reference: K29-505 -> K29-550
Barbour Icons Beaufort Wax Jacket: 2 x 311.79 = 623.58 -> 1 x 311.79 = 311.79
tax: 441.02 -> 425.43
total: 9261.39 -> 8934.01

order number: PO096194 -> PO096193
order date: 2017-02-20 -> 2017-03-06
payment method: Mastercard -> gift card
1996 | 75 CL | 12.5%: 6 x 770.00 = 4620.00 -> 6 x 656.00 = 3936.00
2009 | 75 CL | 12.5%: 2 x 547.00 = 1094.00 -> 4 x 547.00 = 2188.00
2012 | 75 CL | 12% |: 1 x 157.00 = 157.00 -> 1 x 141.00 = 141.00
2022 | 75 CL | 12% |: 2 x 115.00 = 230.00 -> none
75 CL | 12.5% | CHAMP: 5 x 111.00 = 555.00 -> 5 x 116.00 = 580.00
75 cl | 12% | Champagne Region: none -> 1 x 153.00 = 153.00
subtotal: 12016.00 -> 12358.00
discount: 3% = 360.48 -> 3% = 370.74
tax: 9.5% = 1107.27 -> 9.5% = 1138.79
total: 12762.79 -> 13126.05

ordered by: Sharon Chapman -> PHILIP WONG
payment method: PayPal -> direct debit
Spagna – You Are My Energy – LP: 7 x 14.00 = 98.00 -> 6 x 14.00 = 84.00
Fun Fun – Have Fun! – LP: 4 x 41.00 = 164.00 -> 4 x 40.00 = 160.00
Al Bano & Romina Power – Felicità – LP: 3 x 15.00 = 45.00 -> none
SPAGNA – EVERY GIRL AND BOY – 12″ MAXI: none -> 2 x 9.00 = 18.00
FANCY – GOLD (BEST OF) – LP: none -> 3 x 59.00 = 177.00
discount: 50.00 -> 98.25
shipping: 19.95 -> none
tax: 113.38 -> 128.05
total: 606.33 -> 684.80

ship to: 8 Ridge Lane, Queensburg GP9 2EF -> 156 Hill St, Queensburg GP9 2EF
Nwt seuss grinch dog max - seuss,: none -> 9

# Exercise brief
State how many lines in the entries hold "payment". Nothing should come before or after the number.

# Output of the task
2